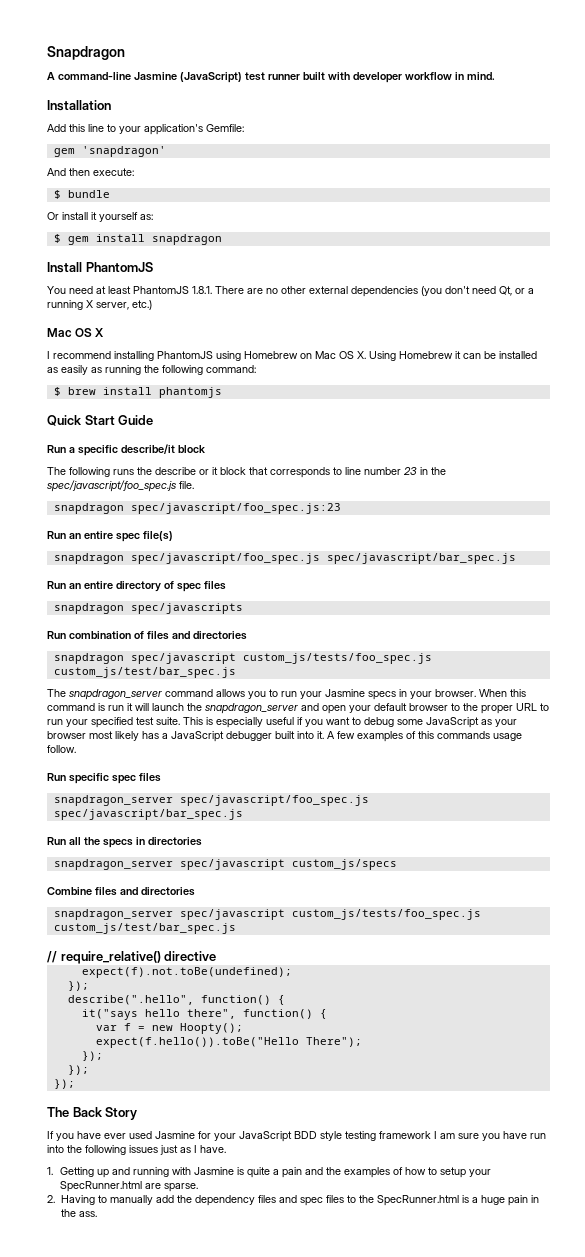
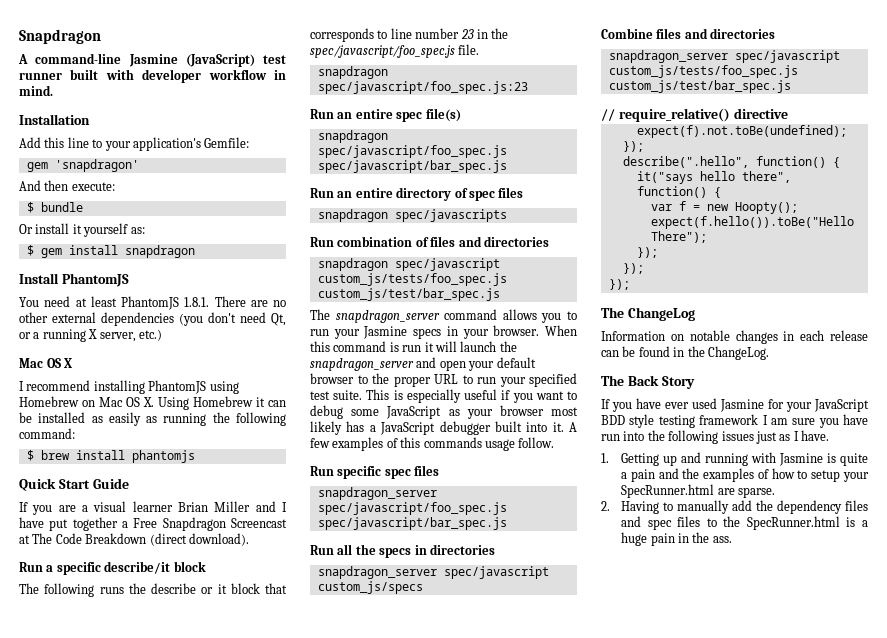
(154, 420) none -> [19,501,287,515] [19,517,287,531] [19,533,249,546] // If you are a visual learner Brian Miller and I have put together a Free Snapdragon Screencast at The Code Breakdown (direct download).
(75, 1084) none -> [601,307,695,321] [601,330,868,344] [601,346,769,360] // The ChangeLog // Information on notable changes in each release can be found in the ChangeLog.

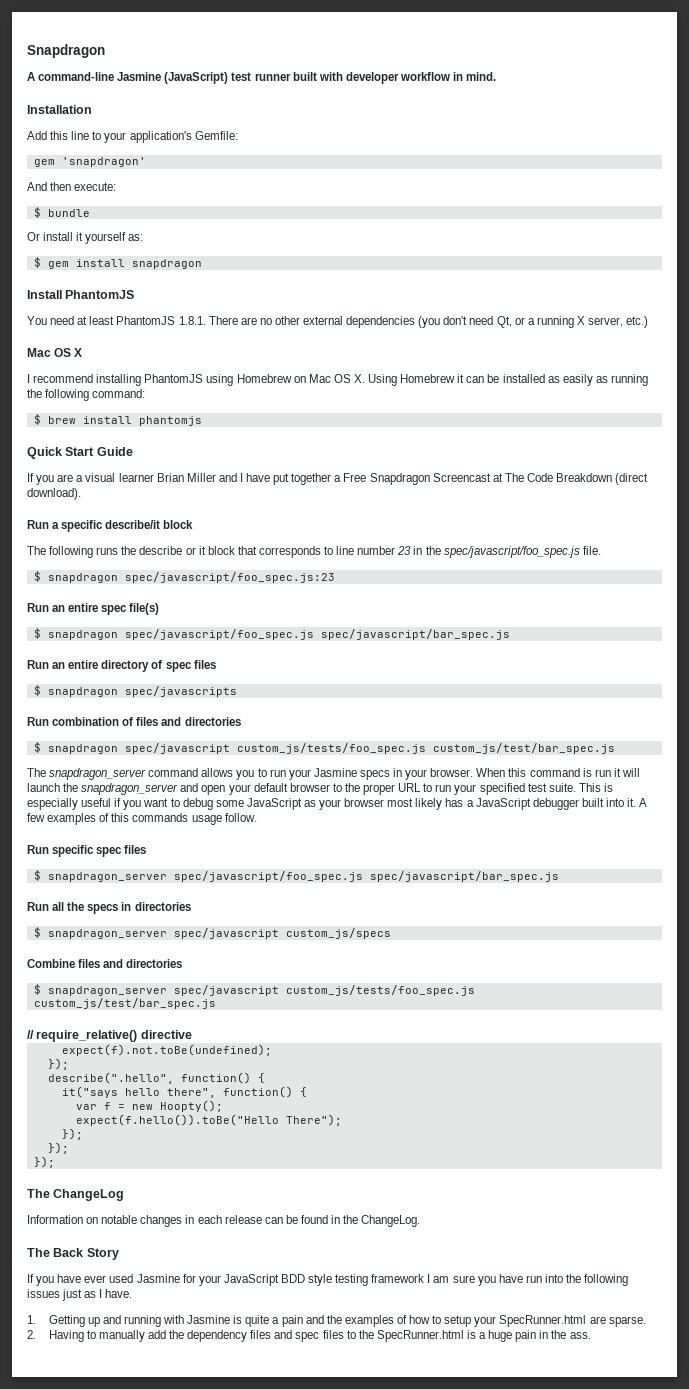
(480, 49) none -> [33,571,41,582] $
(461, 115) none -> [33,628,41,639] $
(524, 192) none -> [33,685,41,696] $
(549, 241) none -> [33,742,41,753] $
(440, 470) none -> [33,870,41,881] $
(495, 549) none -> [33,927,41,938] $
(776, 33) none -> [33,984,41,995] $

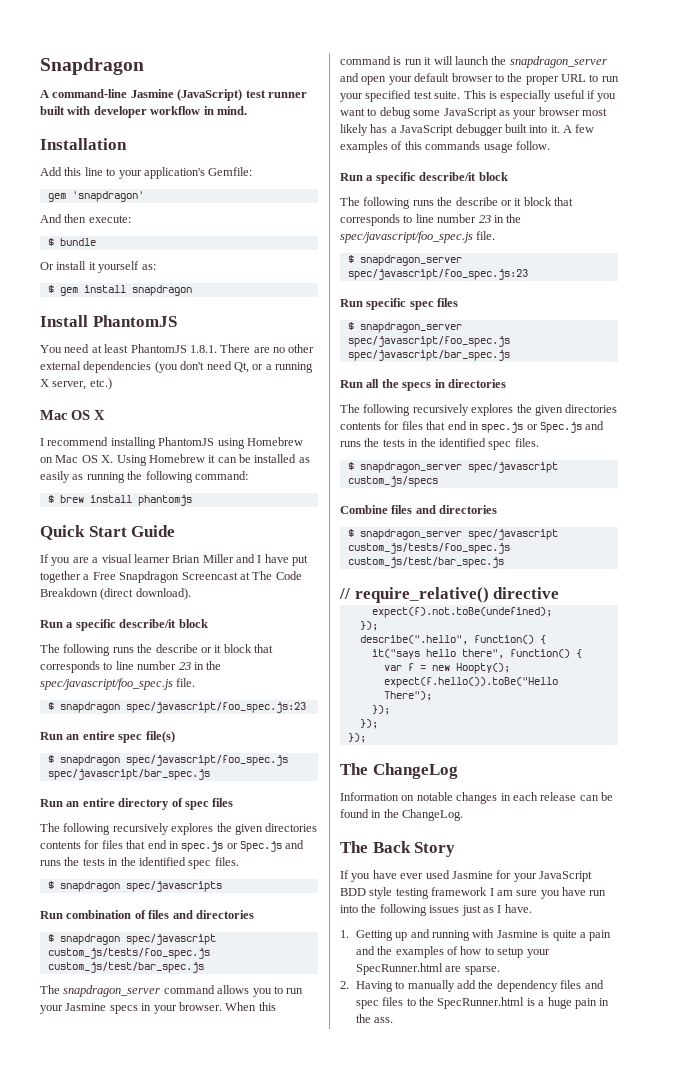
(216, 664) none -> [40,823,318,835] [40,840,305,852] [40,857,239,869] // The following recursively explores the given directories contents for files that end in spec.js or Spec.js and runs the tests in the identified spec files.
(257, 817) none -> [340,172,508,184] [340,197,573,209] [340,214,522,226] [340,231,496,243] [347,255,462,266] [347,269,528,280] // Run a specific describe/it block // The following runs the describe or it block that corresponds to line number 23 in the spec/javascript/foo_spec.js file. // $ snapdragon_server spec/javascript/foo_spec.js:23
(191, 906) none -> [340,404,618,416] [340,421,605,433] [340,438,539,450] // The following recursively explores the given directories contents for files that end in spec.js or Spec.js and runs the tests in the identified spec files.

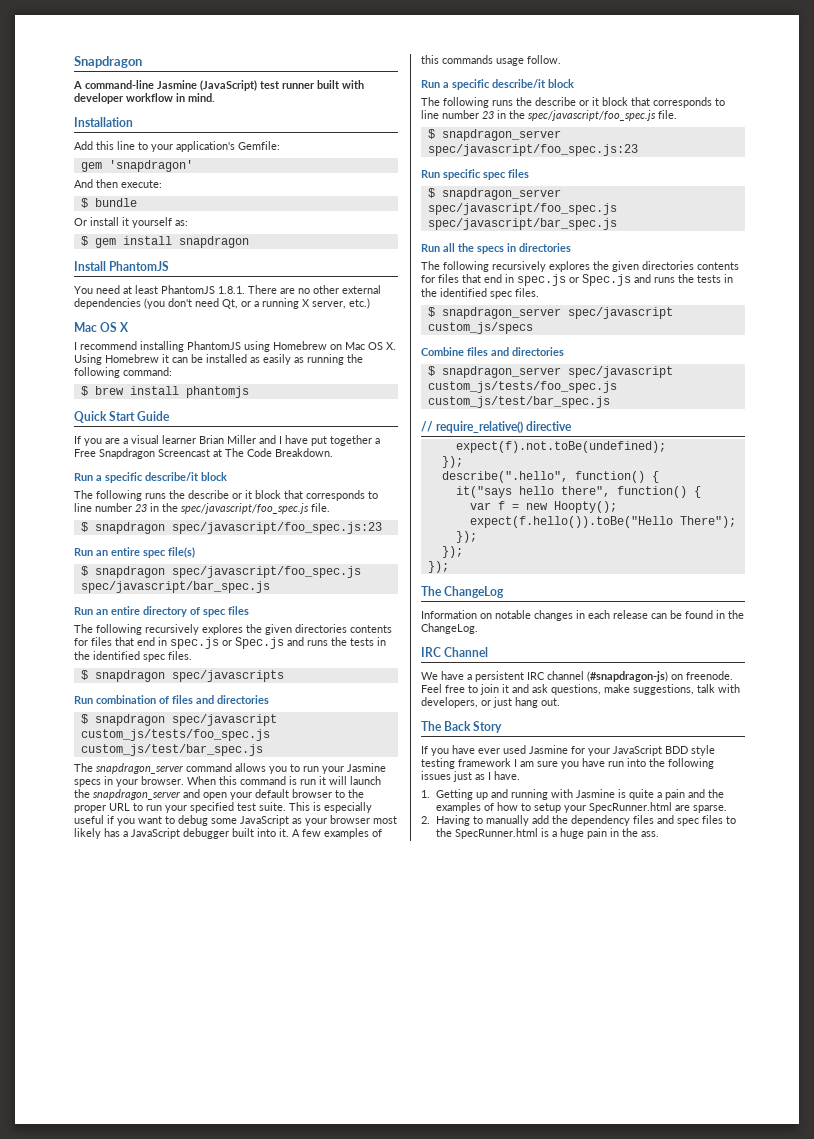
[40,588,191,600] Breakdown (direct download). -> [275,448,333,457] Breakdown.
(464, 815) none -> [421,647,489,657] [421,671,733,682] [421,684,740,695] [421,697,560,708] // IRC Channel // We have a persistent IRC channel (#snapdragon-js) on freenode. Feel free to join it and ask questions, make suggestions, talk with developers, or just hang out.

WHAT IS REQUIRED: Return, exactly as they stand, the lines above from the one with "(75, 1084) none" to the one with "(216, 664) none", omitting any pictures among them.

RESULT OF THIS TASK:
(75, 1084) none -> [601,307,695,321] [601,330,868,344] [601,346,769,360] // The ChangeLog // Information on notable changes in each release can be found in the ChangeLog.

(480, 49) none -> [33,571,41,582] $
(461, 115) none -> [33,628,41,639] $
(524, 192) none -> [33,685,41,696] $
(549, 241) none -> [33,742,41,753] $
(440, 470) none -> [33,870,41,881] $
(495, 549) none -> [33,927,41,938] $
(776, 33) none -> [33,984,41,995] $

(216, 664) none -> [40,823,318,835] [40,840,305,852] [40,857,239,869] // The following recursively explores the given directories contents for files that end in spec.js or Spec.js and runs the tests in the identified spec files.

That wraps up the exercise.